13.7% of Americans were uninsured as of the end of 2018. Up from 10.9% when Trump took office, representing over 7 million additional people who lost coverage in the last 2 years. That's the entire state of Arizona or country of Switzerland or something. And it's accelerating. I fully expect 2019 to add another 5 million uninsured. And doing nothing, just business as usual, the entire coverage impact of the ACA will be undone by 2022. We're looking at going from 30 million uninsured to 50 million uninsured by then. 2022 is not a long way away. And it's about the earliest there's any possibility of any policy change taking place whatsoever. Certainly nothing will be done between now and 2021. So that's where we are going to be.
It seems those three options I outlined are the ones shaping up. But the middle option isn't even as ambitious as the ACA. It does less. Kind of a lot less. So, like I said, even if it slows things down, the bottom quartile is 30% uninsured as of last year. By 2022 they'll be closer to half uninsured. By 2030 insuring any of them at all in the private system is totally impossible, even if spending increases slow to 4% and inequality is frozen at today's levels. We'll literally be at a point where a majority of working-aged employed people have no coverage by then. And we'll hit that point even sooner if we don't even do that.

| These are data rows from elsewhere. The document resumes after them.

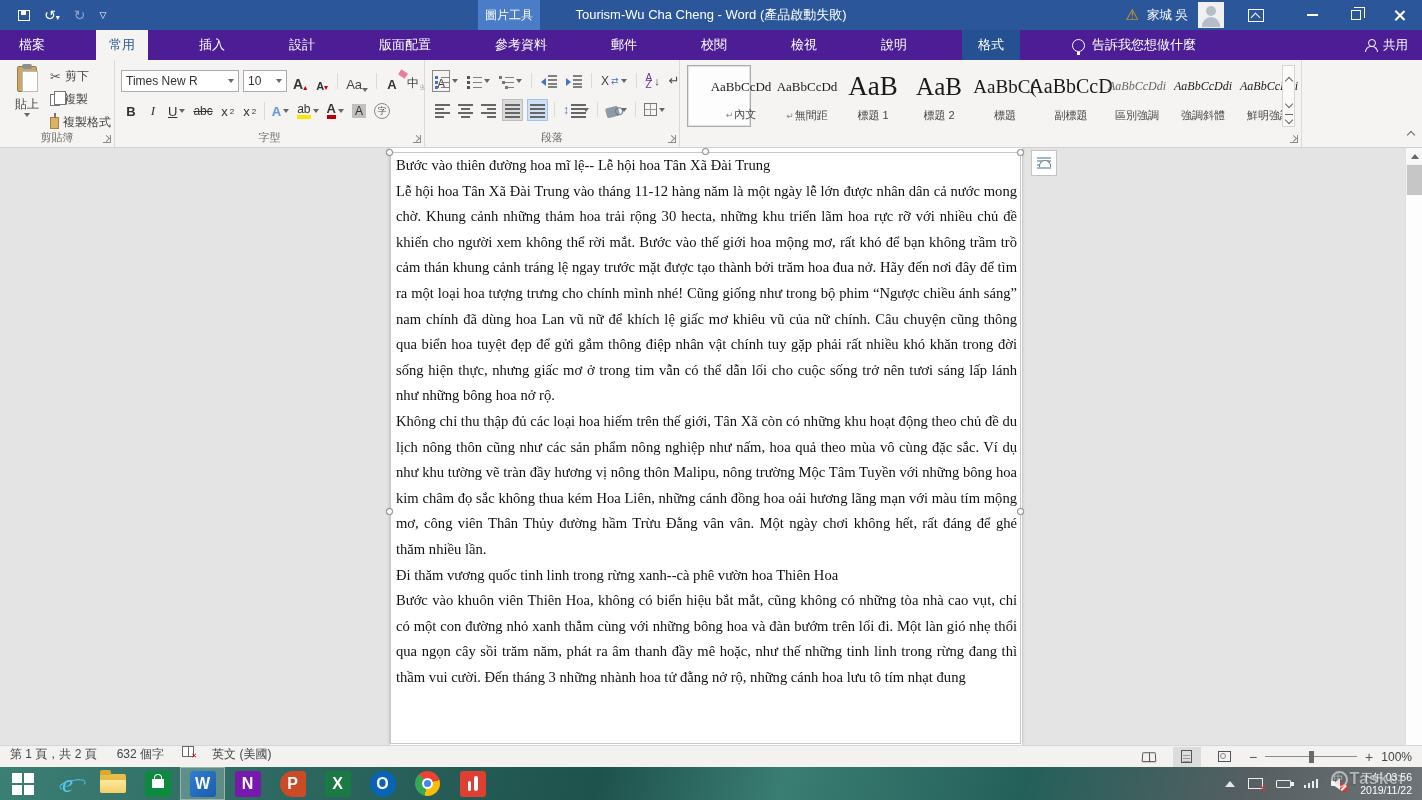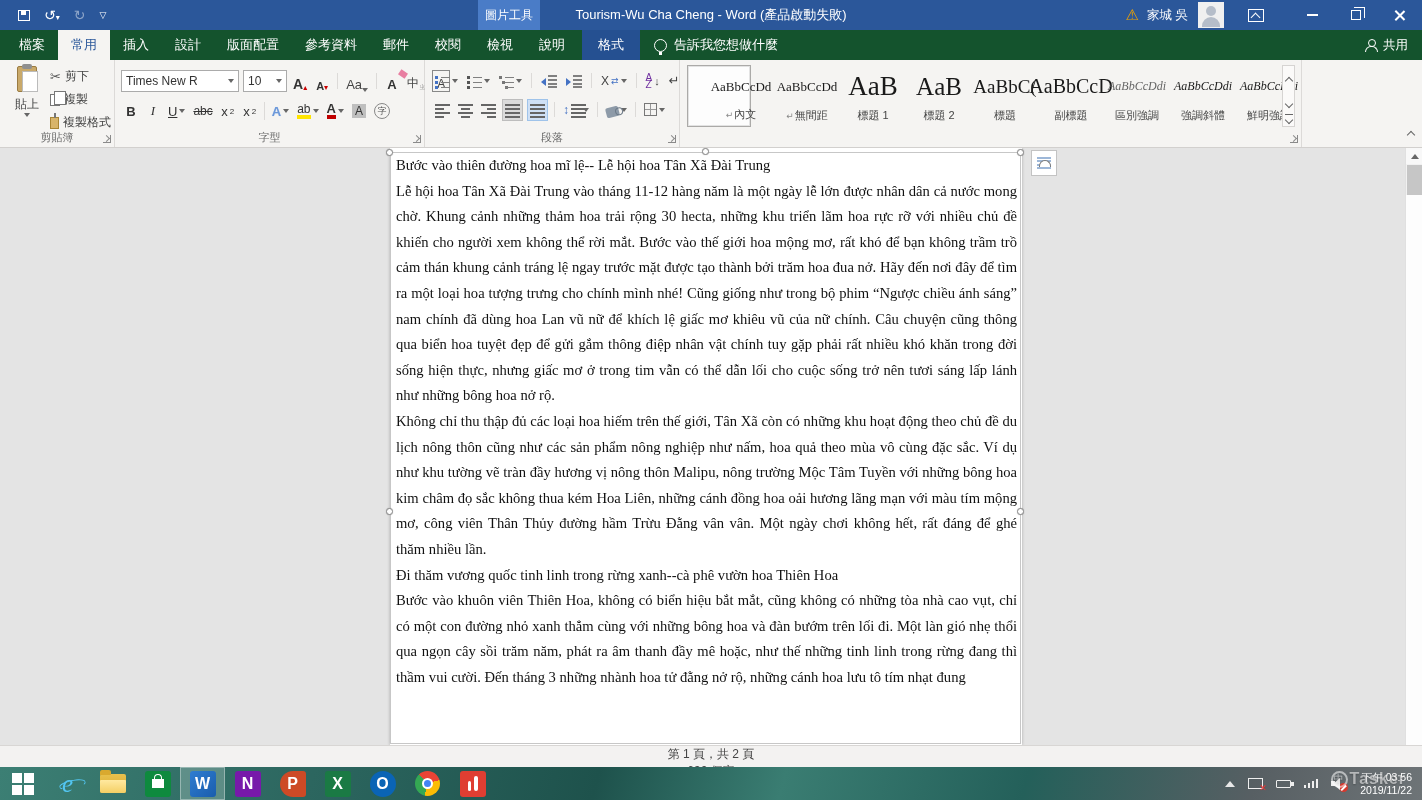--- a/index.html
+++ b/index.html
@@ -32,7 +32,7 @@
   .cls-ic::before { transform:rotate(45deg); } .cls-ic::after { transform:rotate(-45deg); }
 
   
-  .tabrow { position:absolute; left:0; top:30px; width:100%; height:30px; background:#14532d; display:flex; align-items:stretch; color:#fff; font-size:13px; }
+  .tabrow { position:absolute; left:0; top:30px; width:100%; height:30px; background:#4c1d95; display:flex; align-items:stretch; color:#fff; font-size:13px;gap:38px; }
   .tab { padding:0 13px; display:flex; align-items:center; cursor:default; }
   .tab.active { background:#f5f4f2; color:#2b579a; }
   .tab.ctx { background:#255091; margin-left:4px; padding:0 16px; }

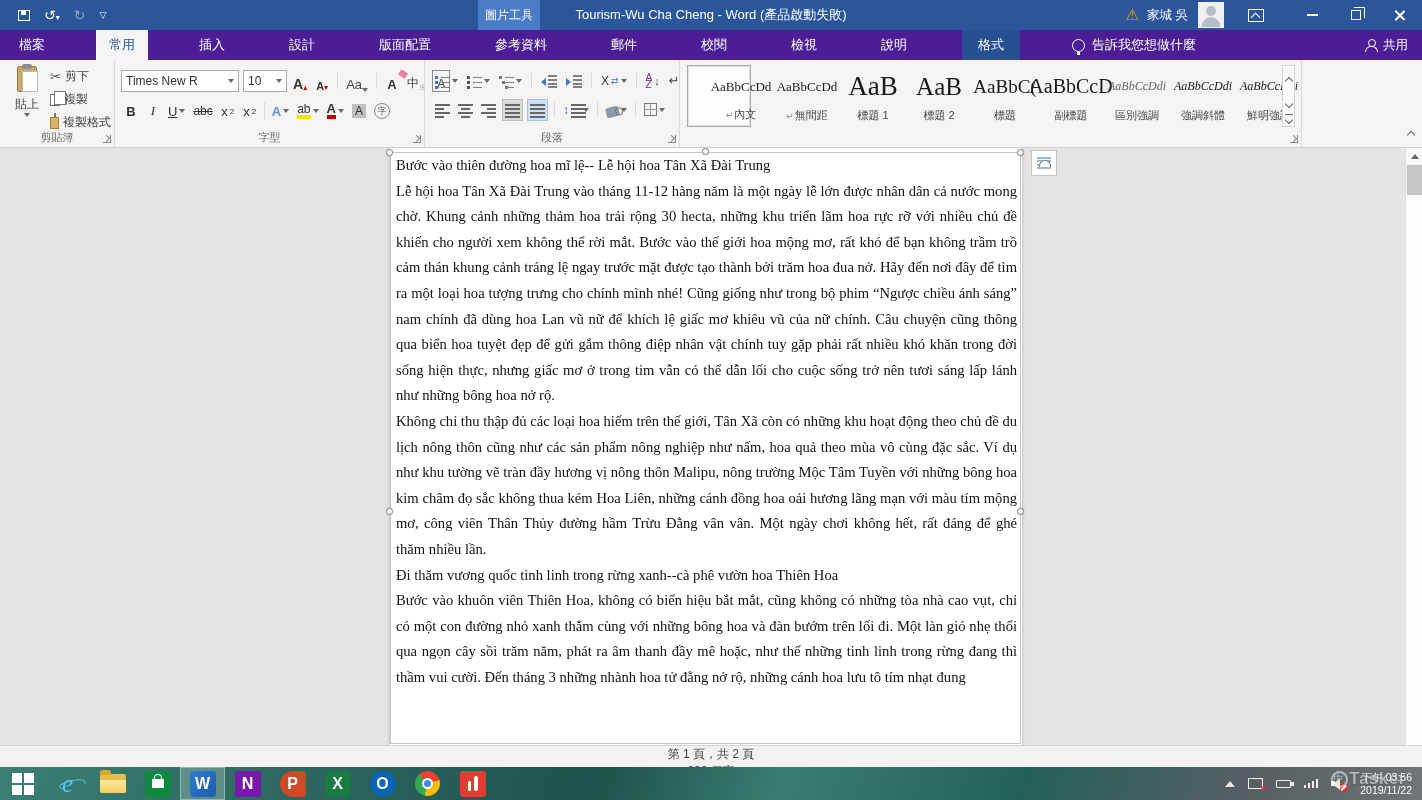--- a/index.html
+++ b/index.html
@@ -162,7 +162,7 @@
   .vsc-track { position:absolute; left:0; top:47px; width:17px; bottom:0; background:#fdfdfd; }
 
   
-  .statusbar { position:absolute; left:0; top:745px; width:100%; height:22px; background:#f3f2f1; border-top:1px solid #d8d6d4; display:flex; align-items:center; font-size:12px; color:#444;flex-direction:column; }
+  .statusbar { position:absolute; left:0; top:745px; width:100%; height:22px; background:#f3f2f1; border-top:1px solid #d8d6d4; display:flex; font-size:12px; color:#444; }
   .sb-item { padding:0 10px; }
   .proof { width:12px; height:11px; border:1.2px solid #666; position:relative; margin:0 8px; background:#fff;}
   .proof::before { content:""; position:absolute; left:4.5px; top:0; width:1px; height:10px; background:#666; }

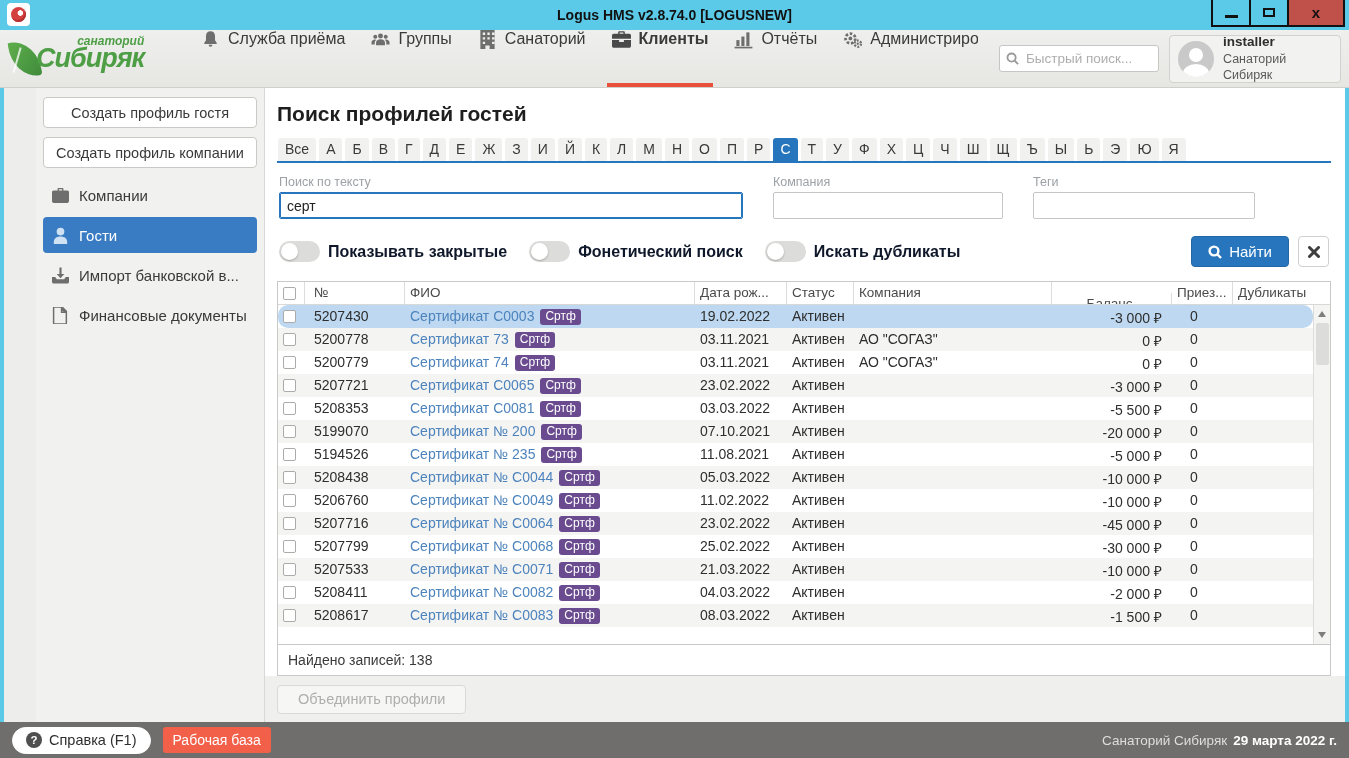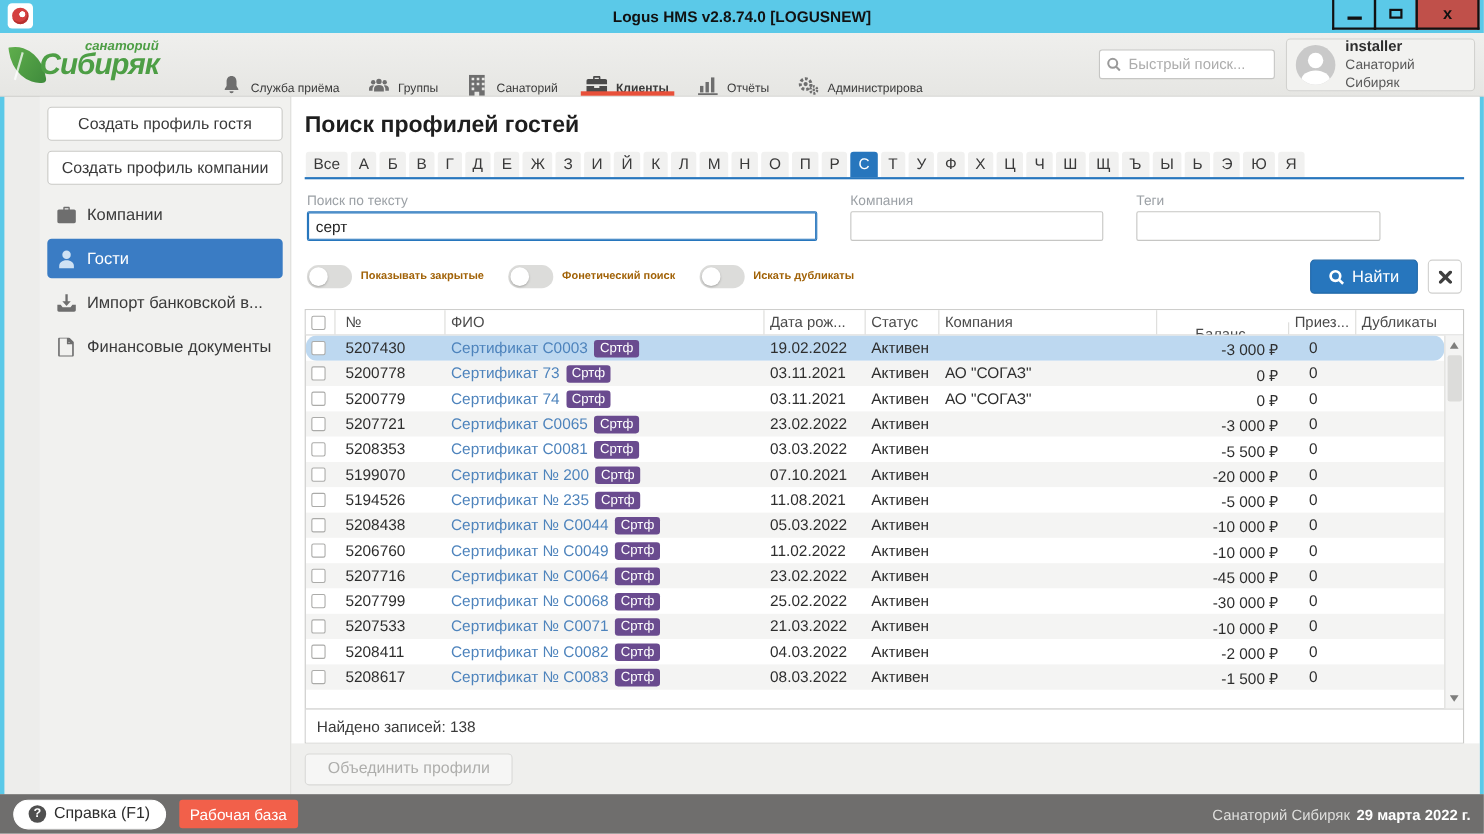--- a/index.html
+++ b/index.html
@@ -30,7 +30,7 @@
   .logo-brand { font-size:27px; font-weight:bold; font-style:italic; color:#4D9E45; letter-spacing:-1px; line-height:1; }
   .logo-tag { position:absolute; top:-11px; right:0; font-size:12px; font-style:italic; font-weight:bold; color:#4D9E45; }
   .nav-items { display:flex; align-items:center; height:100%; flex:1 1 auto; min-width:0; }
-  .nav-item { display:flex; align-items:flex-end; gap:8px; height:100%; padding:0 13px; font-size:11px; color:#3A3A3A; position:relative; cursor:default; white-space:nowrap; }
+  .nav-item { display:flex; align-items:flex-start; gap:8px; height:100%; padding:0 13px; font-size:16px; color:#3A3A3A; position:relative; cursor:default; white-space:nowrap; }
   .nav-item svg { width:19px; height:19px; fill:#6E6E6E; flex:0 0 auto; }
   .nav-item.active { font-weight:bold; }
   .nav-item.active svg { fill:#4A4A4A; }

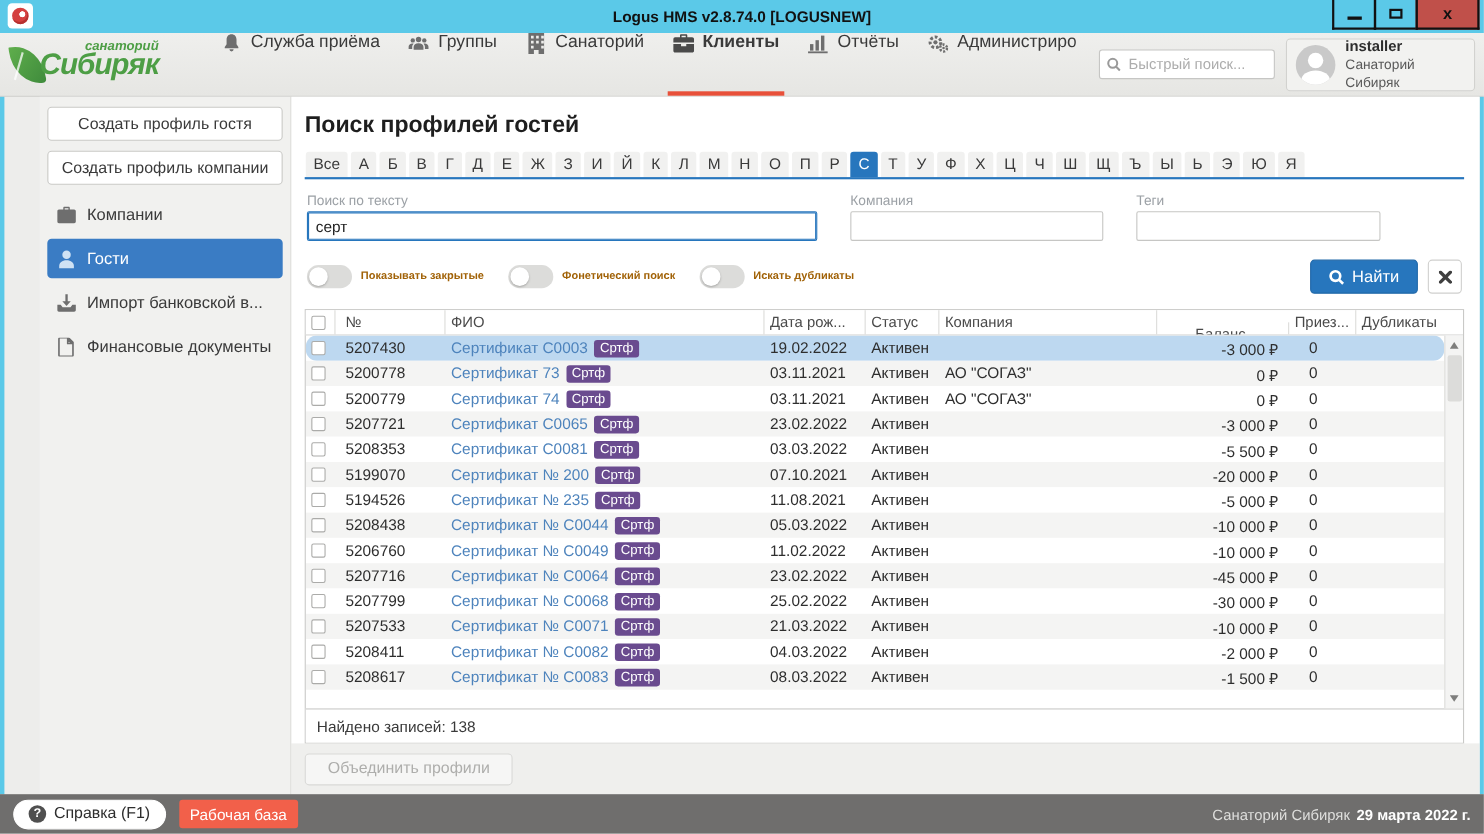--- a/index.html
+++ b/index.html
@@ -78,7 +78,7 @@
   .toggle-group { display:flex; align-items:center; gap:8px; margin-right:22px; }
   .toggle { width:41px; height:21px; border-radius:11px; background:#DCDCDA; position:relative; flex:0 0 auto; }
   .toggle .knob { position:absolute; left:2px; top:2px; width:17px; height:17px; border-radius:50%; background:#fff; box-shadow:0 1px 2px rgba(0,0,0,.25); }
-  .toggle-label { font-size:10px; font-weight:bold; color:#a16207; white-space:nowrap; }
+  .toggle-label { font-size:16px; font-weight:bold; color:#0f172a; white-space:nowrap; }
   .spacer { flex:1 1 auto; }
   .find-btn { height:31px; padding:0 16px; background:#2776BD; border:1px solid #2168A8; border-radius:4px; color:#fff; font-size:15px; font-family:inherit; display:flex; align-items:center; gap:7px; cursor:default; }
   .find-btn svg { width:14px; height:14px; stroke:#fff; fill:none; stroke-width:2.4; }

Like I said, we barely have coverage now. They cover 70% in-network, 50% out-network, after co-pays and a $6,000 deductible. And for that we're paying more per month in premiums than we did for 100% in-network, 80% out-network, after co-pays with a $2,000 deductible just back in 2015. It's more like a 30% off coupon than insurance. And a ton of people I talk to have similar stories.
Just last year the average premium for a 42-year-old adult buying a silver plan in Worcester rose to about $444 a month, from $360 a month in 2017, according to the Connector. For that $444/mo, Tufts will cover 0% of out-of-network expenses and 80% of diagnostic tests and surgeries in-network, 70% of hospital stays in-network, 50% of prescription drug costs, there's a $2,500 deductible, and it costs $650 on top of that every time you walk into the ER. That's a "silver" plan. The bronze plans are worse. The catastrophic plans are worse still. And they ain't much cheaper. And this is Massachusetts, the single state with the best coverage and the least uninsured in the nation.
But the real point is none of them are getting any cheaper. In fact, they're gonna get more expensive. So buckle up. If we don't act decisively, soon, and I agree that it's likely we won't, we could easily wake up in 2030 with 30%+ uninsured and the rest unable to actually afford to use their insurance with a massive wave of hospital bankruptcies and people increasingly turning to black-market medical treatment and medical tourism.